» **Task requirements**
In the data below, how many lines contain the string "class"? Reply with the number only.

Saved entries:
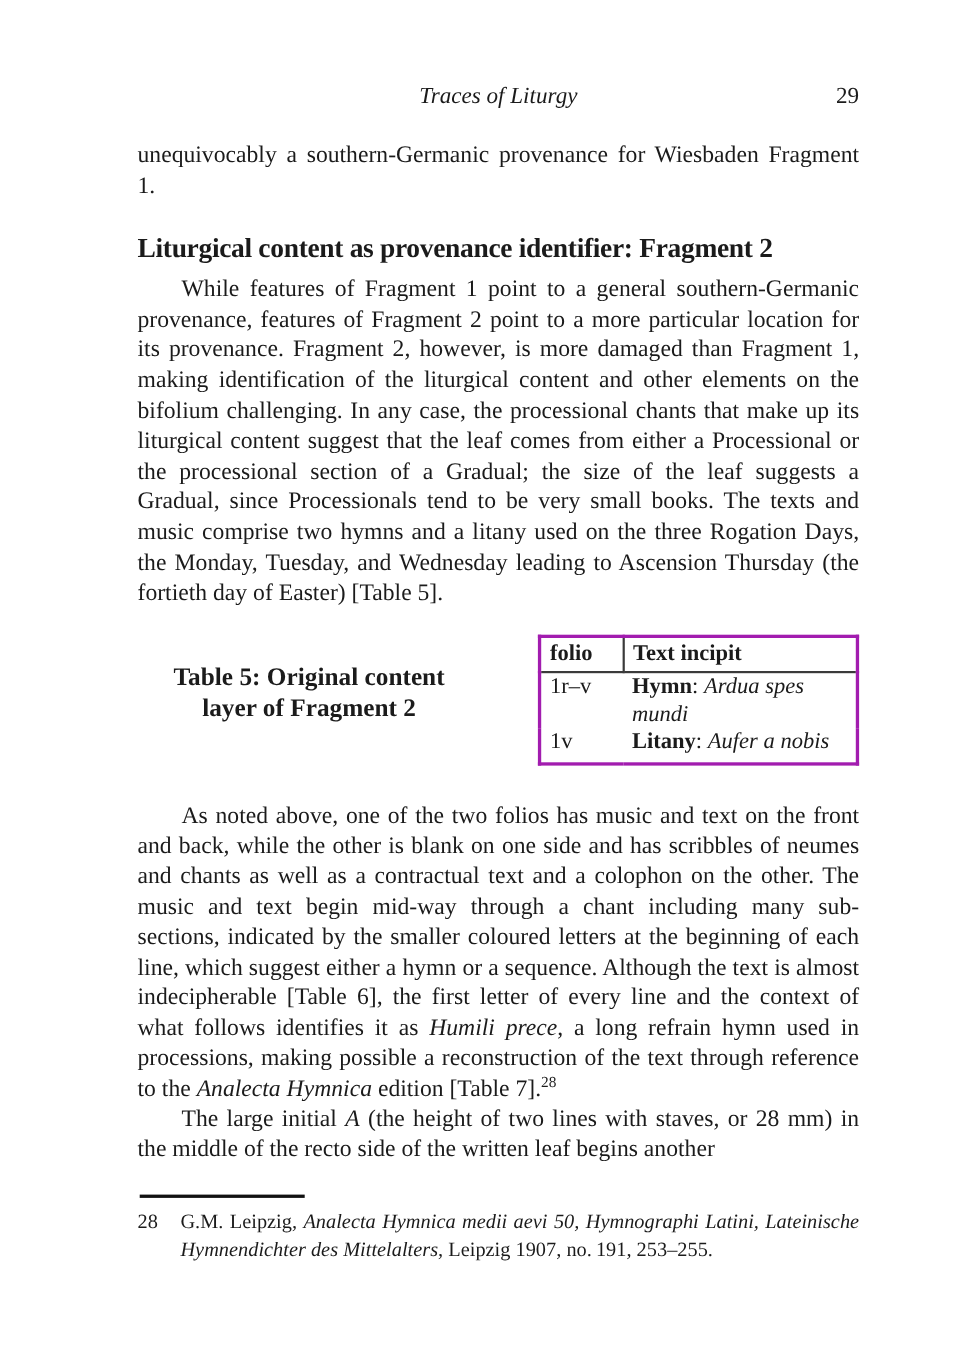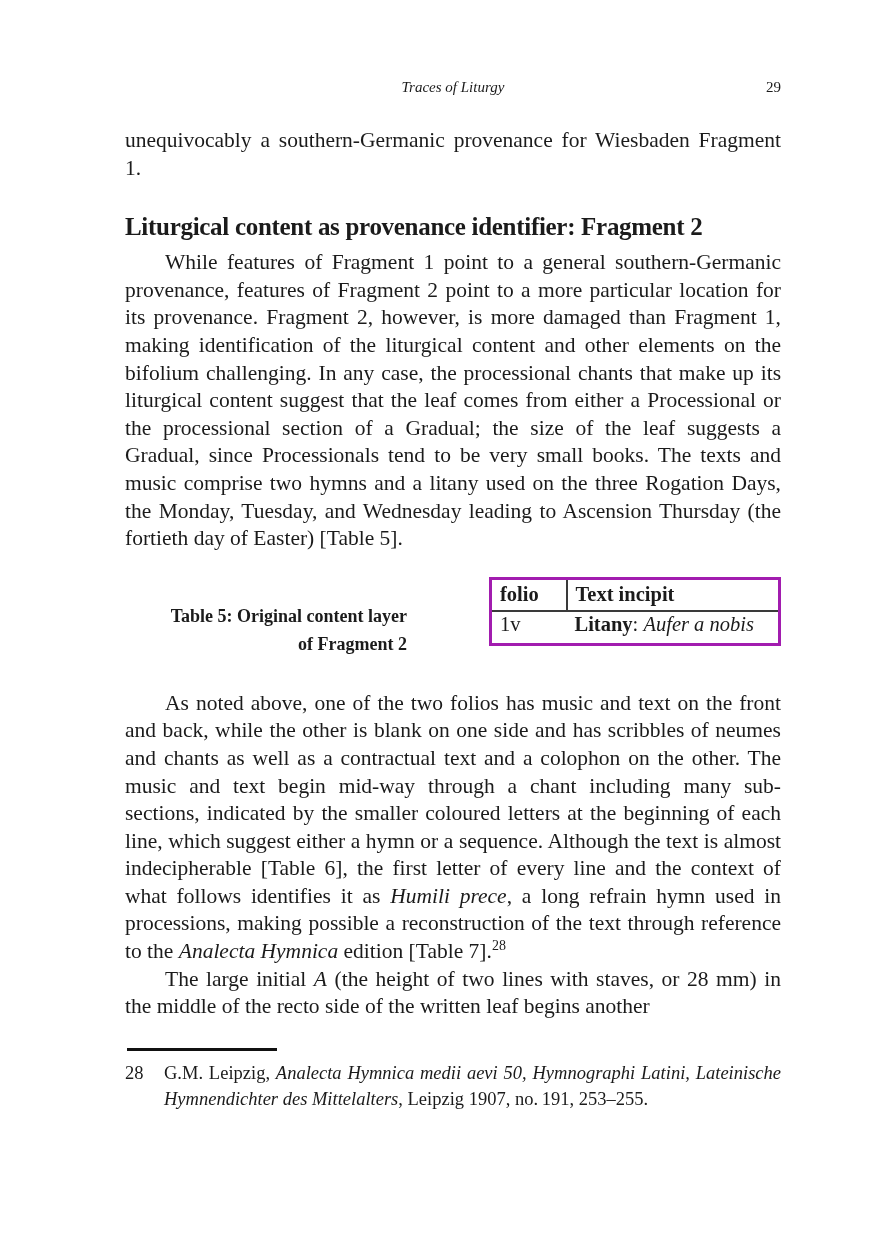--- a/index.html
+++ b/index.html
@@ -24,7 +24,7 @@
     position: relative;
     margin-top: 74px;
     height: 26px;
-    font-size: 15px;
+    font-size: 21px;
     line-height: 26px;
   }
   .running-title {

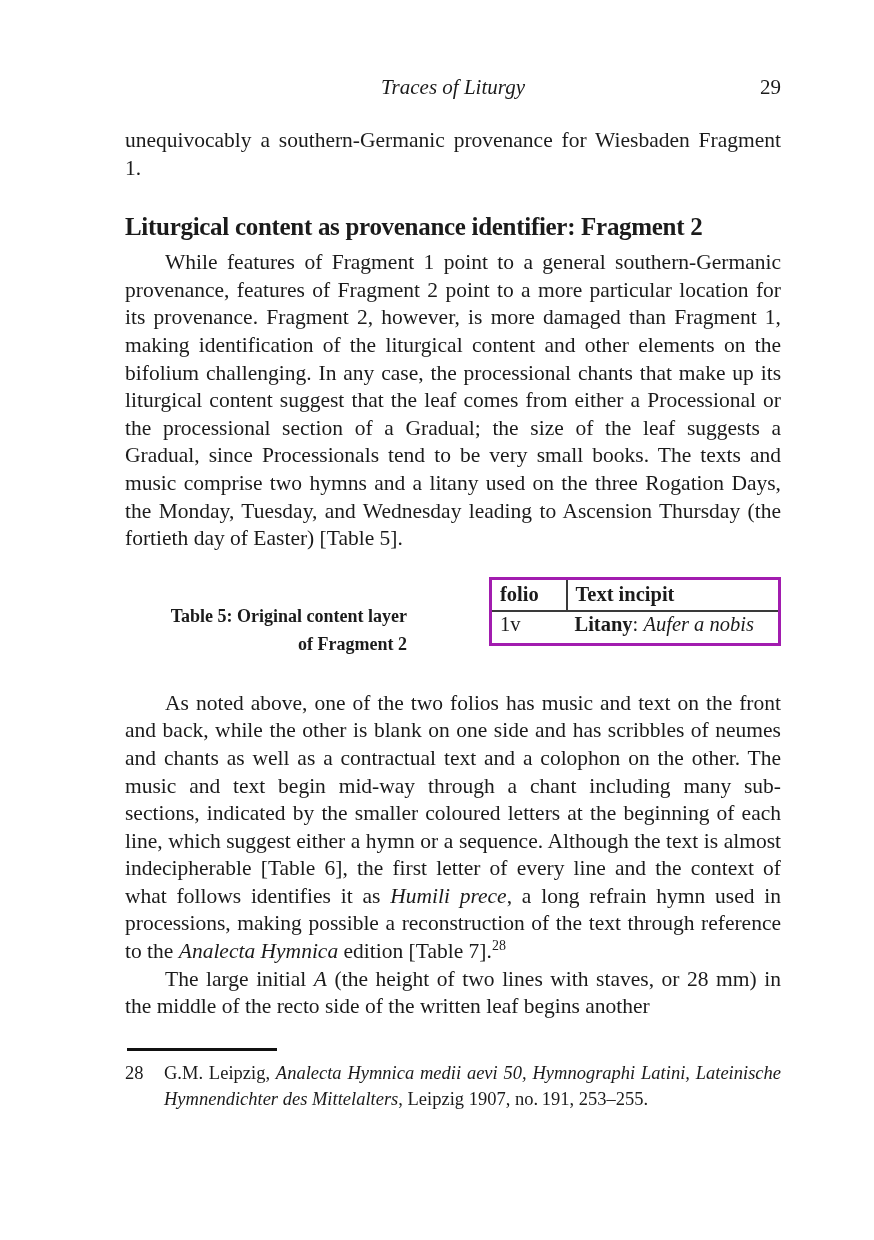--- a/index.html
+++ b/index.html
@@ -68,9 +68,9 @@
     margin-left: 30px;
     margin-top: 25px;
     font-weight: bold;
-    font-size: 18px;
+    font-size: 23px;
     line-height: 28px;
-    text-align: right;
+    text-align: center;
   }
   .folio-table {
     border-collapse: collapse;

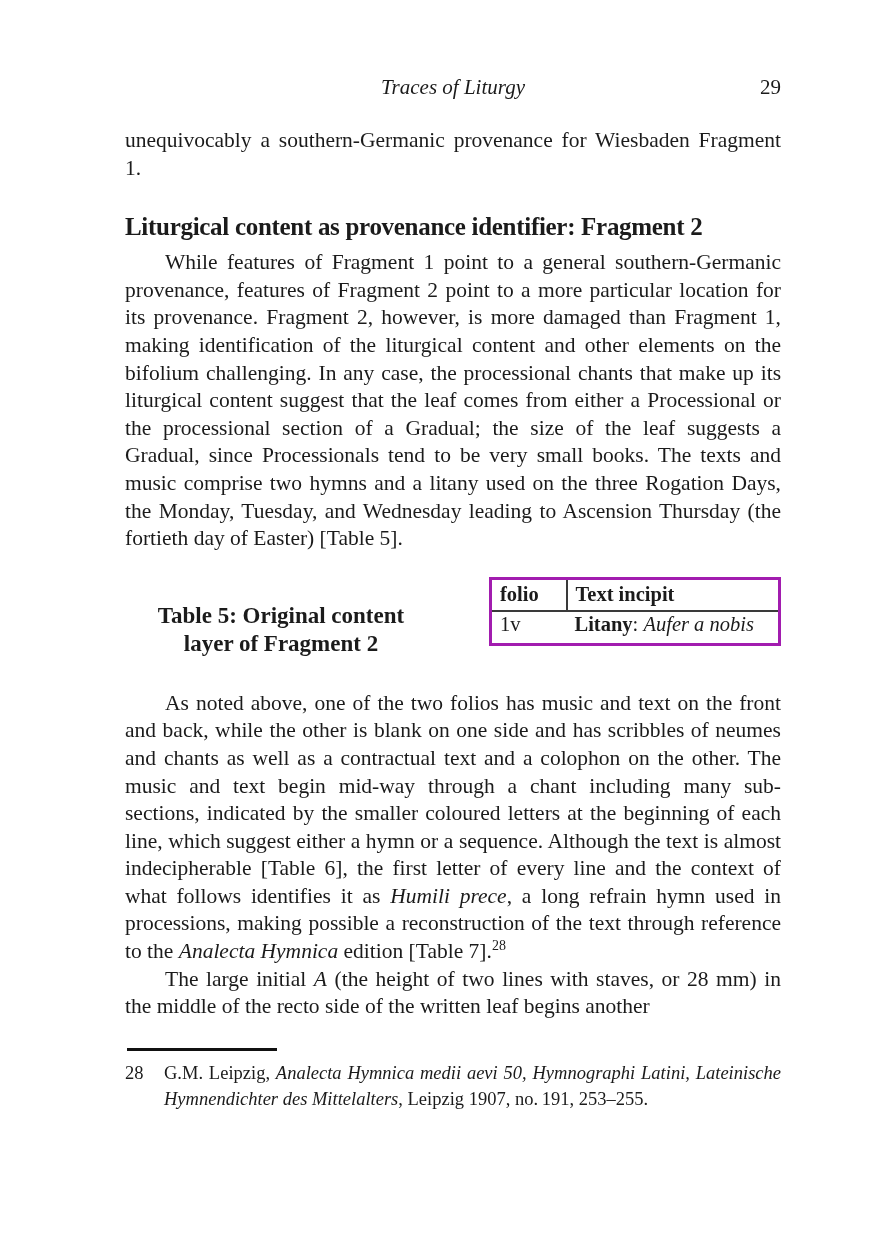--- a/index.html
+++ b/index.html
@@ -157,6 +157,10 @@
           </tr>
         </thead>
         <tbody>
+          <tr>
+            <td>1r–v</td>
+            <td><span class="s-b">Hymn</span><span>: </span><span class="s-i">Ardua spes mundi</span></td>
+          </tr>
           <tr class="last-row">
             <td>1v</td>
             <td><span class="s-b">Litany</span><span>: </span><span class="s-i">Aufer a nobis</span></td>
* * *
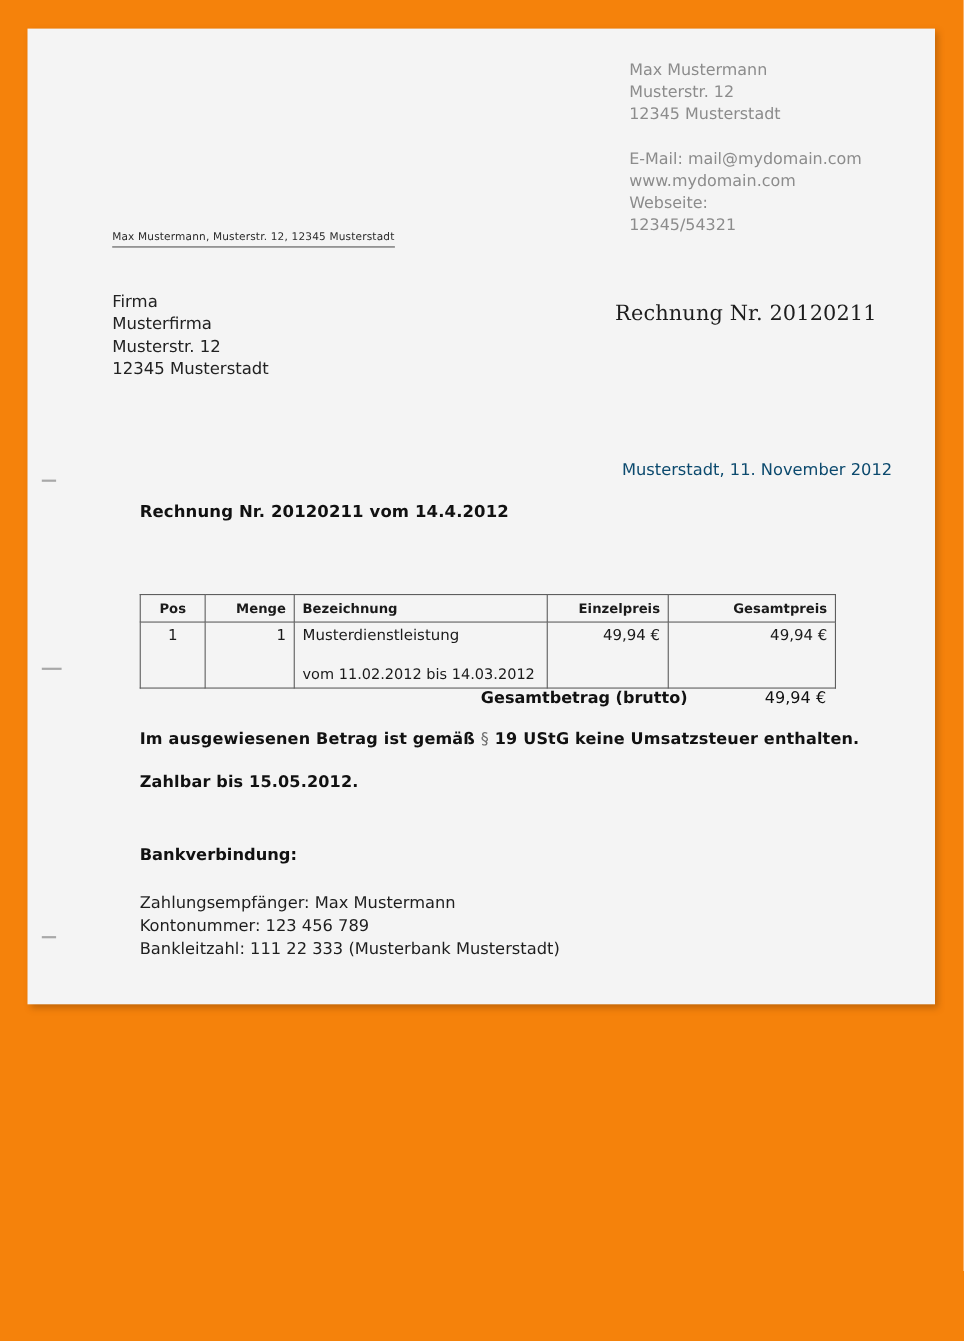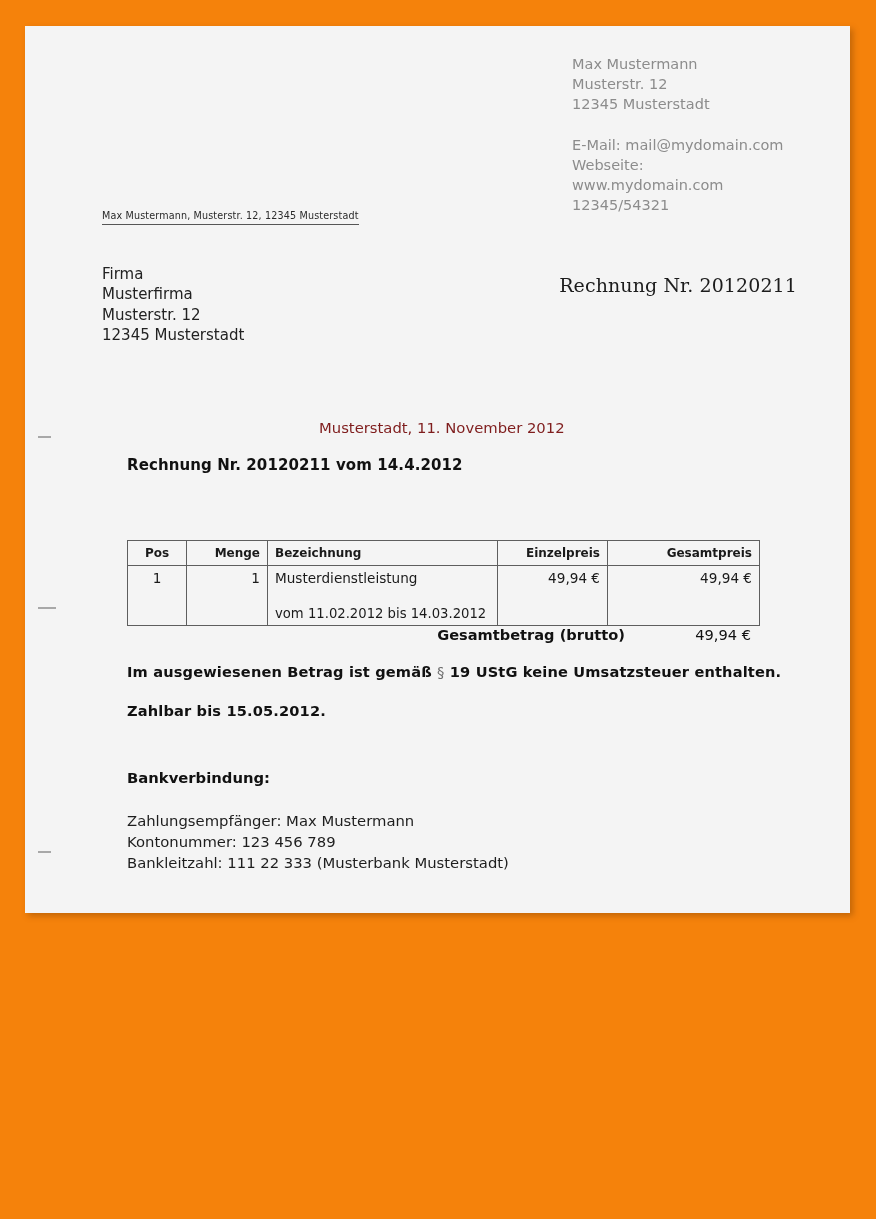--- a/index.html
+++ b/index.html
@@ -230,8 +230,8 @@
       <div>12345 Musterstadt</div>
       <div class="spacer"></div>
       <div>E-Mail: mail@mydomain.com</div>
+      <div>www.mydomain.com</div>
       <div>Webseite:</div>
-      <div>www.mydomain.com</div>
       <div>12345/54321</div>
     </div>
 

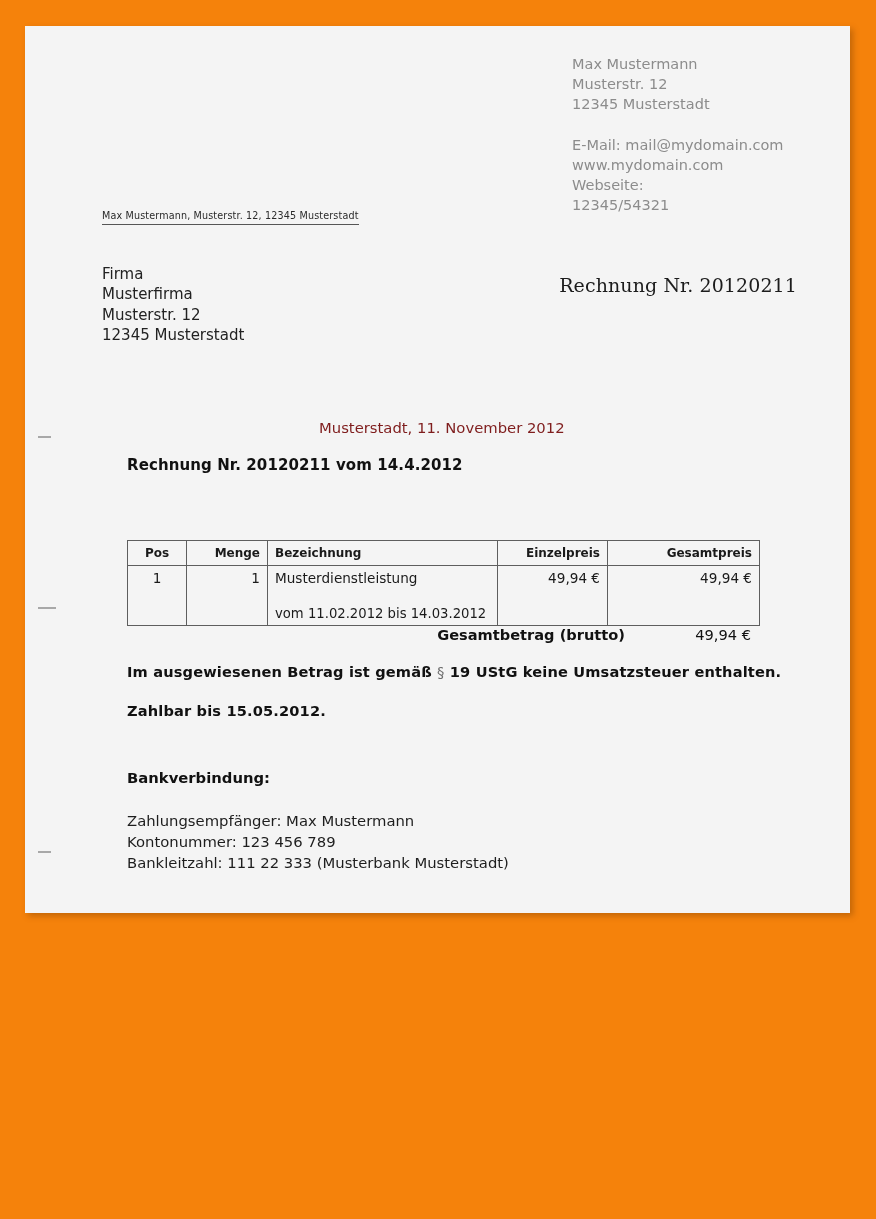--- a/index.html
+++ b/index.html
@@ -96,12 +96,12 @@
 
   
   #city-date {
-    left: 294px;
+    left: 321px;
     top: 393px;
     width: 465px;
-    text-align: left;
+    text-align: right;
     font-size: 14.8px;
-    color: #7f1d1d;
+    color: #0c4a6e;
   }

» **Result below**
4